— ABOUT THIS EXERCISE —
No pictures go into the copy. Write out exactly the lines below from the one containing "- cd ~/Projects/acc-app-optimisation" through the one containing "in the future.".

Dataset entries
-- Opening Marker --

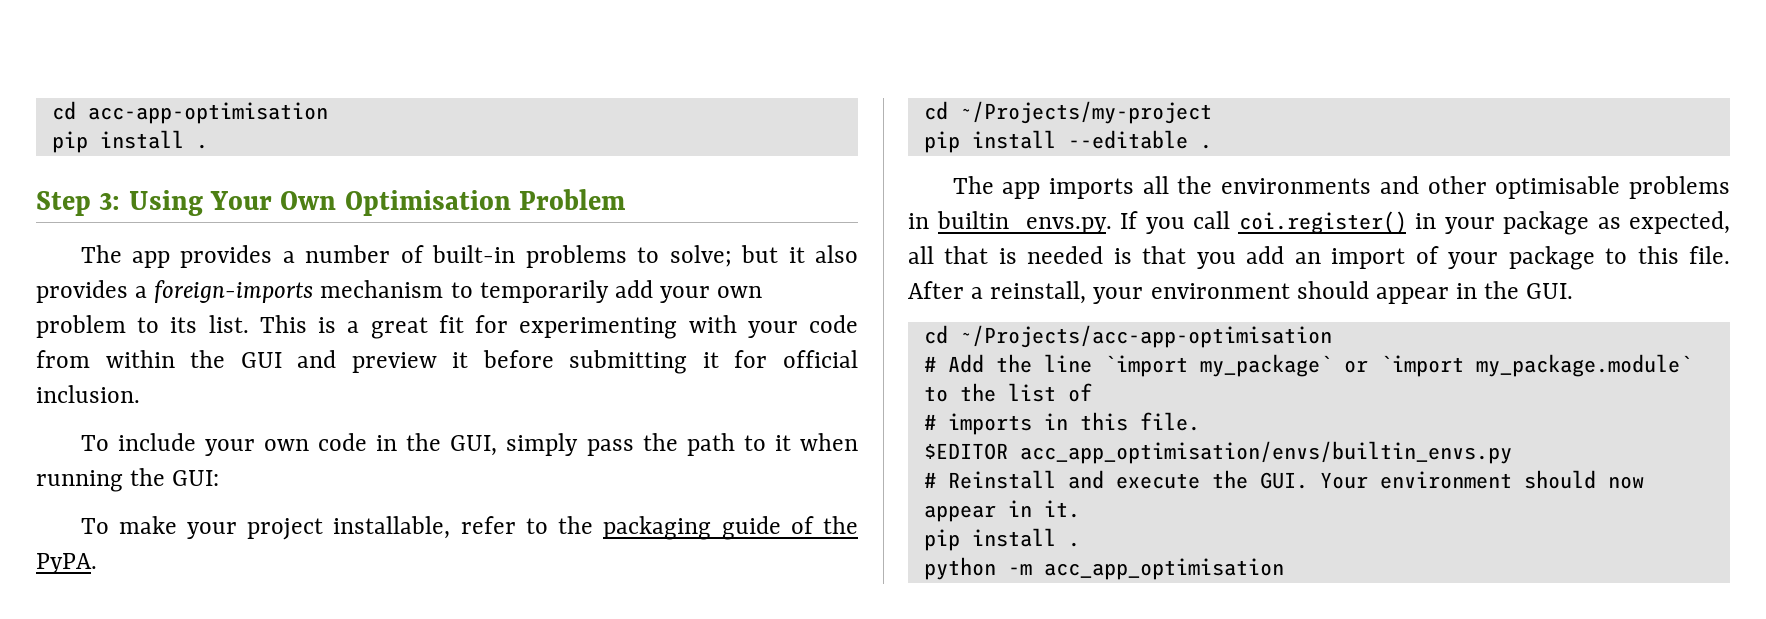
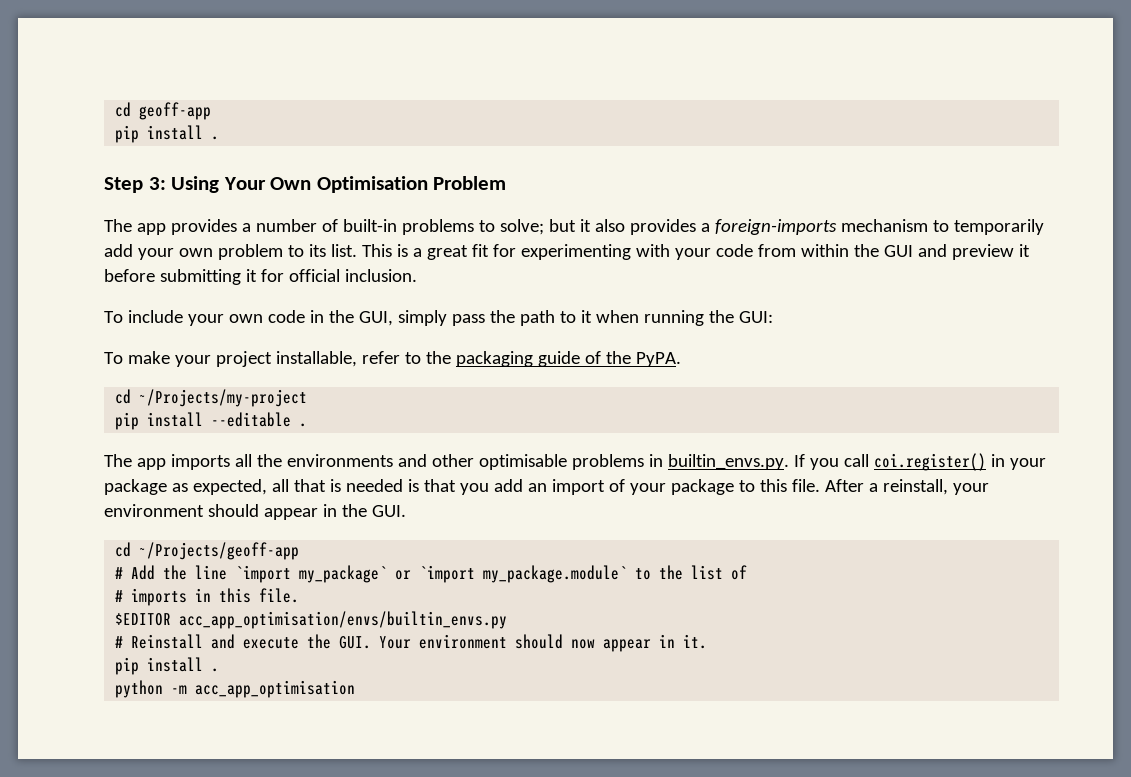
- cd acc-app-optimisation
+ cd geoff-app
- cd ~/Projects/acc-app-optimisation
+ cd ~/Projects/geoff-app

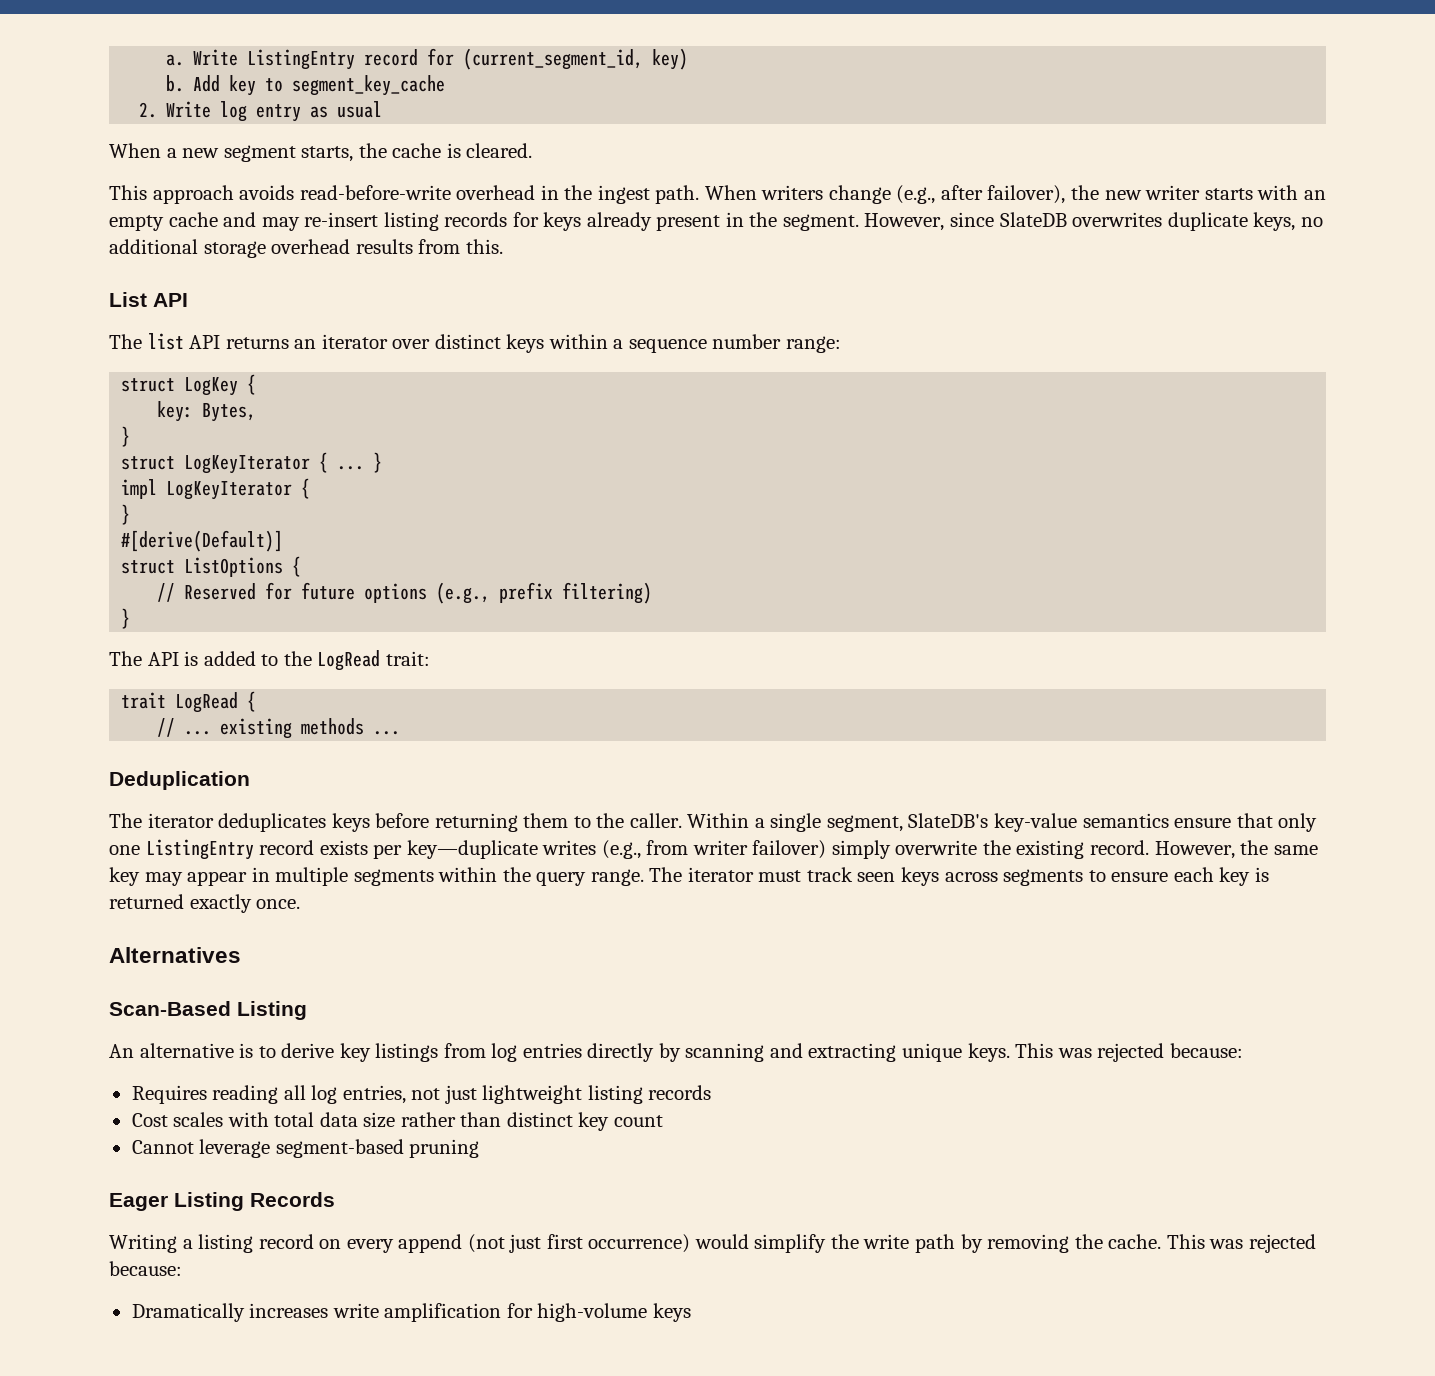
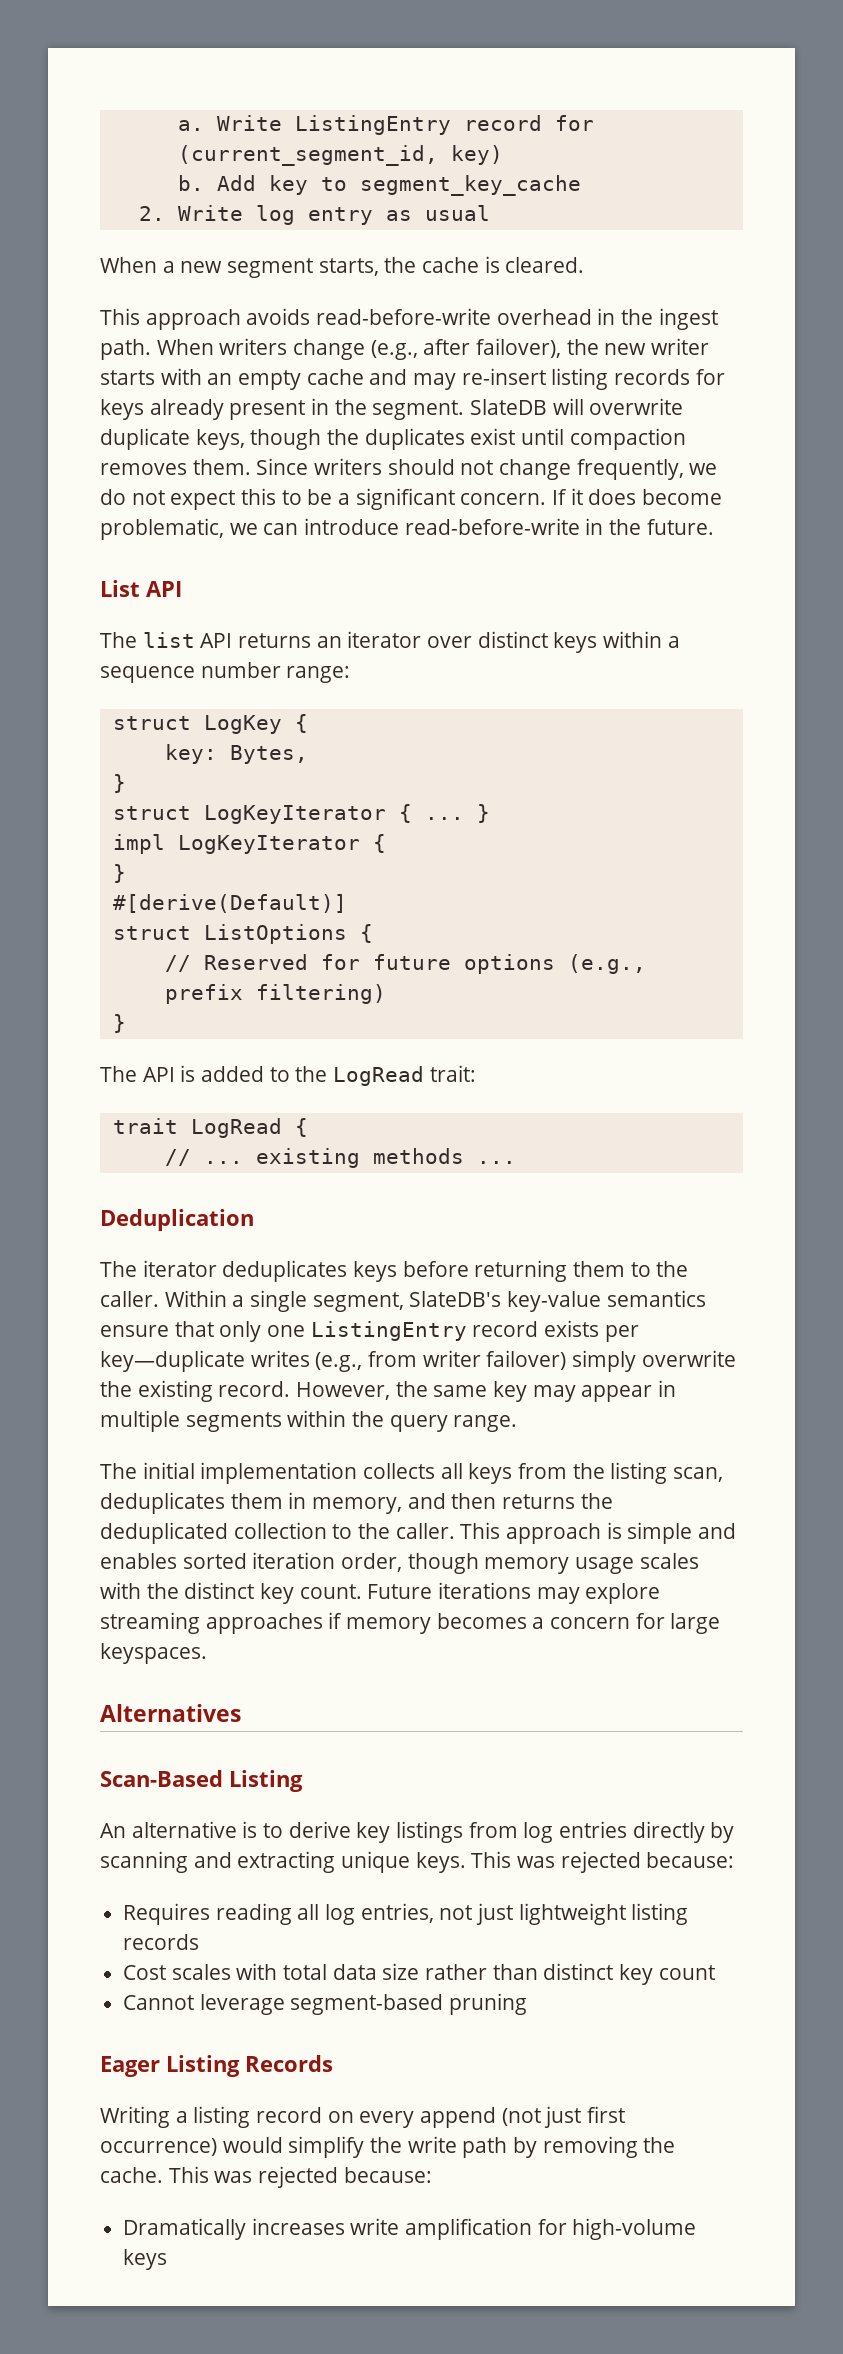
- However, since SlateDB overwrites duplicate keys, no additional storage overhead results from this.
+ SlateDB will overwrite duplicate keys, though the duplicates exist until compaction removes them. Since writers should not change frequently, we do not expect this to be a significant concern. If it does become problematic, we can introduce read-before-write in the future.
- However, the same key may appear in multiple segments within the query range. The iterator must track seen keys across segments to ensure each key is returned exactly once.
+ However, the same key may appear in multiple segments within the query range.
+ The initial implementation collects all keys from the listing scan, deduplicates them in memory, and then returns the deduplicated collection to the caller. This approach is simple and enables sorted iteration order, though memory usage scales with the distinct key count. Future iterations may explore streaming approaches if memory becomes a concern for large keyspaces.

-- Closing Marker --

— OUTPUT FOR THIS EXERCISE —
- cd ~/Projects/acc-app-optimisation
+ cd ~/Projects/geoff-app

- However, since SlateDB overwrites duplicate keys, no additional storage overhead results from this.
+ SlateDB will overwrite duplicate keys, though the duplicates exist until compaction removes them. Since writers should not change frequently, we do not expect this to be a significant concern. If it does become problematic, we can introduce read-before-write in the future.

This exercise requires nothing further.